Task goal:
Each record below is to be retyped exactly, with its pictures omitted.

Information given:
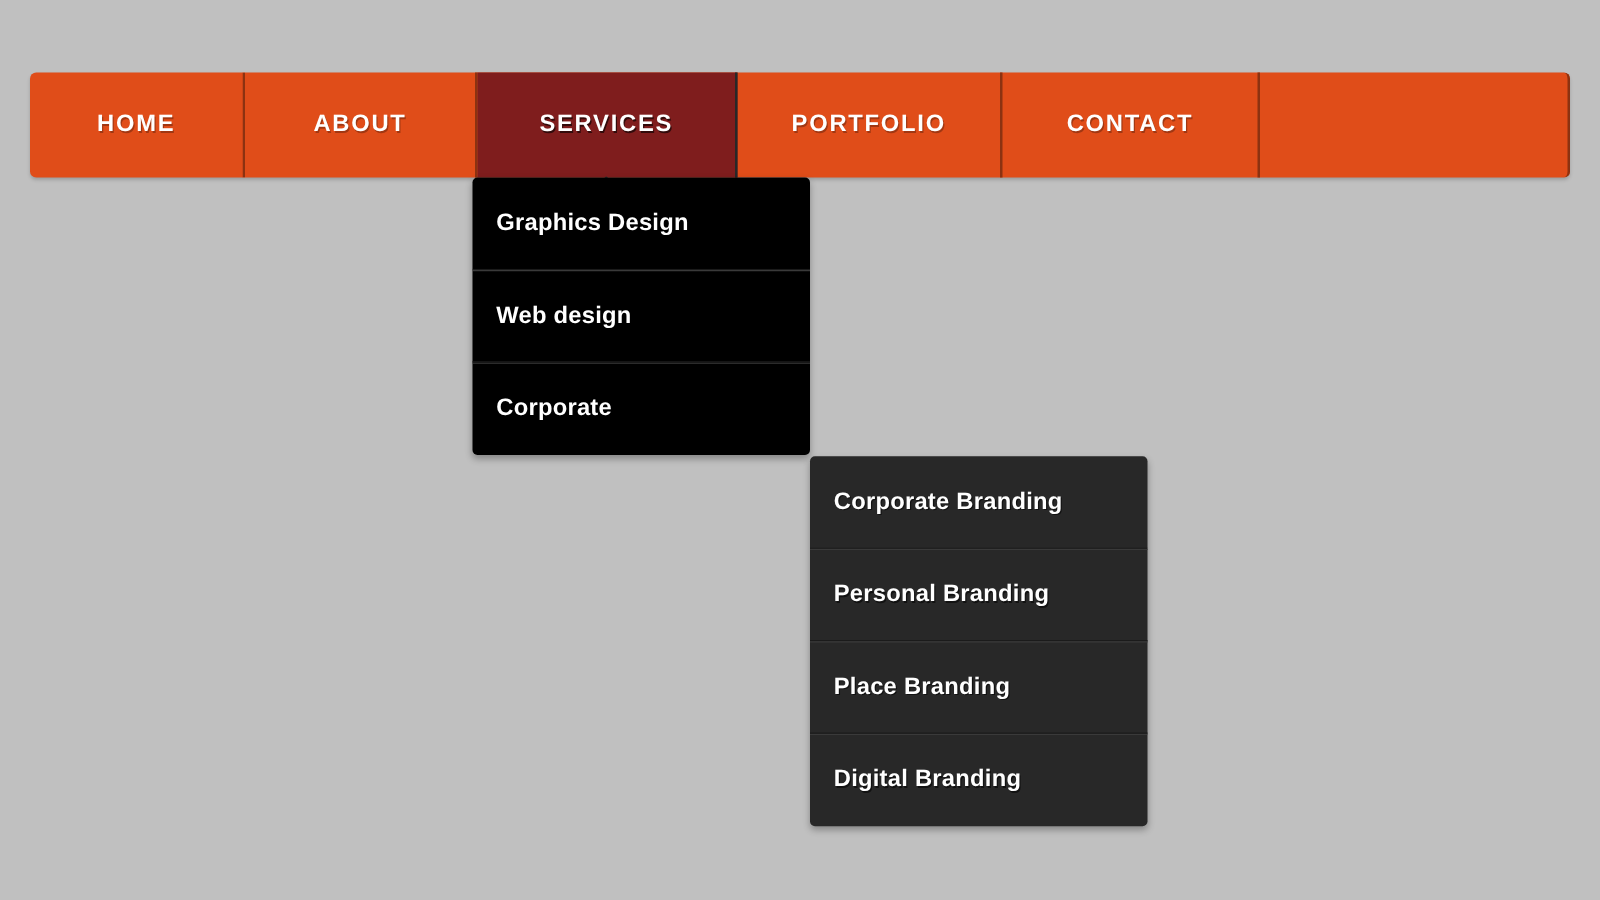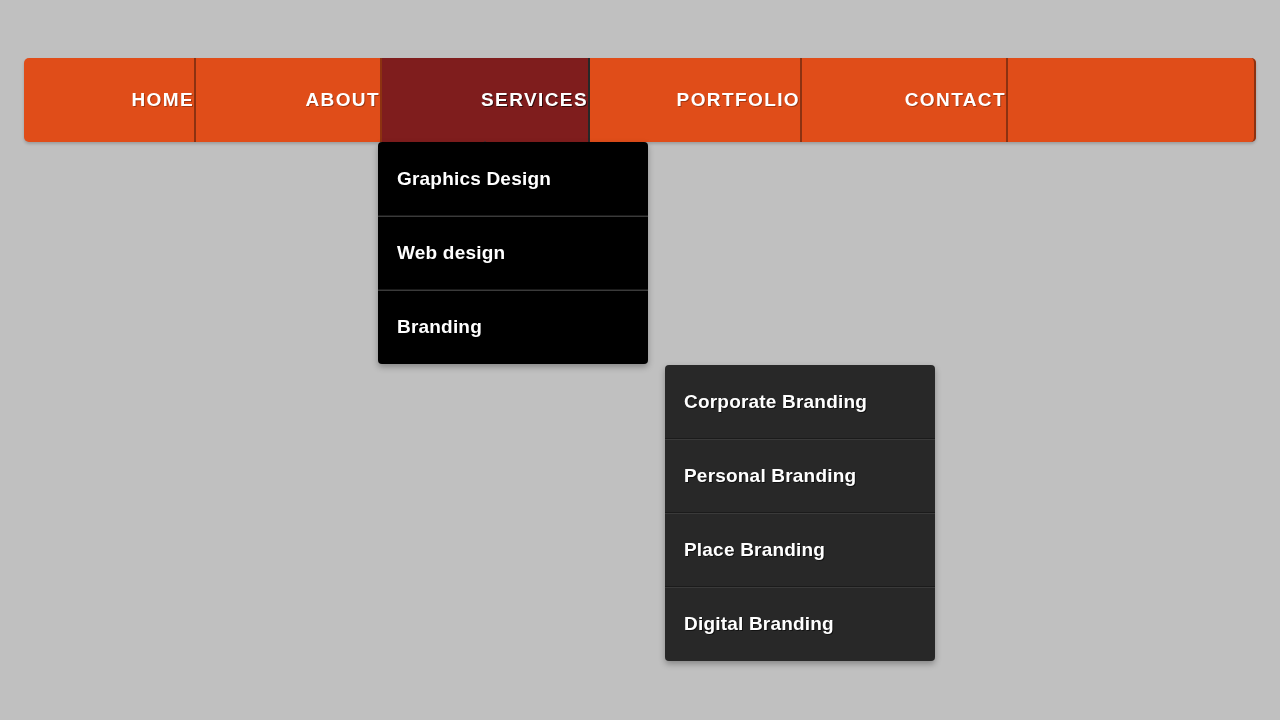--- a/index.html
+++ b/index.html
@@ -33,7 +33,7 @@
     position: relative;
     display: flex;
     align-items: center;
-    justify-content: flex-end;
+    justify-content: center;
     color: #ffffff;
     font-size: 19px;
     font-weight: bold;

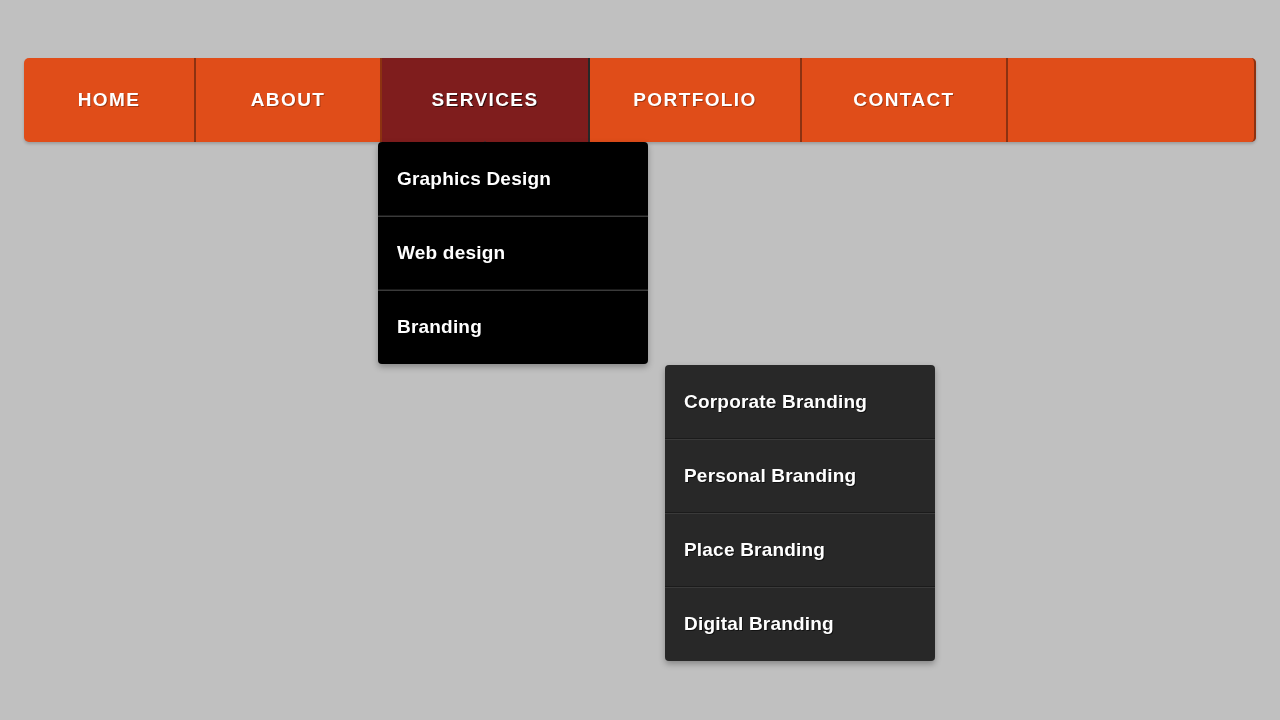--- a/index.html
+++ b/index.html
@@ -191,7 +191,7 @@
   </div>
 
   <div class="menu-item">
-    <span>Branding</span>
+    <span>Corporate</span>
   </div>
 
 

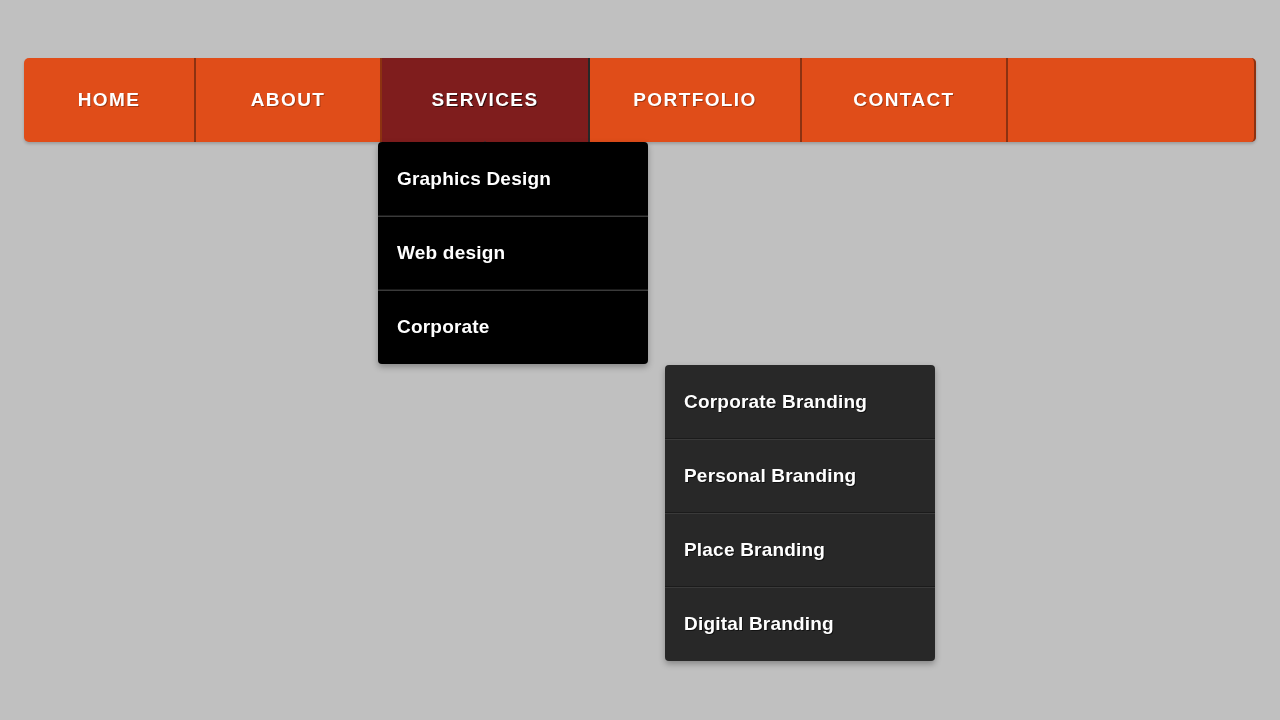--- a/index.html
+++ b/index.html
@@ -139,7 +139,6 @@
     border-radius: 4px;
     box-shadow: 0 3px 6px rgba(0,0,0,0.30);
     box-sizing: border-box;
-    margin-left: 17px;
   }
   .submenu .menu-item:first-child {
     border-radius: 4px 4px 0 0;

Task result:
--- a/index.html
+++ b/index.html
@@ -33,7 +33,7 @@
     position: relative;
     display: flex;
     align-items: center;
-    justify-content: flex-end;
+    justify-content: center;
     color: #ffffff;
     font-size: 19px;
     font-weight: bold;

--- a/index.html
+++ b/index.html
@@ -191,7 +191,7 @@
   </div>
 
   <div class="menu-item">
-    <span>Branding</span>
+    <span>Corporate</span>
   </div>
 
 

--- a/index.html
+++ b/index.html
@@ -139,7 +139,6 @@
     border-radius: 4px;
     box-shadow: 0 3px 6px rgba(0,0,0,0.30);
     box-sizing: border-box;
-    margin-left: 17px;
   }
   .submenu .menu-item:first-child {
     border-radius: 4px 4px 0 0;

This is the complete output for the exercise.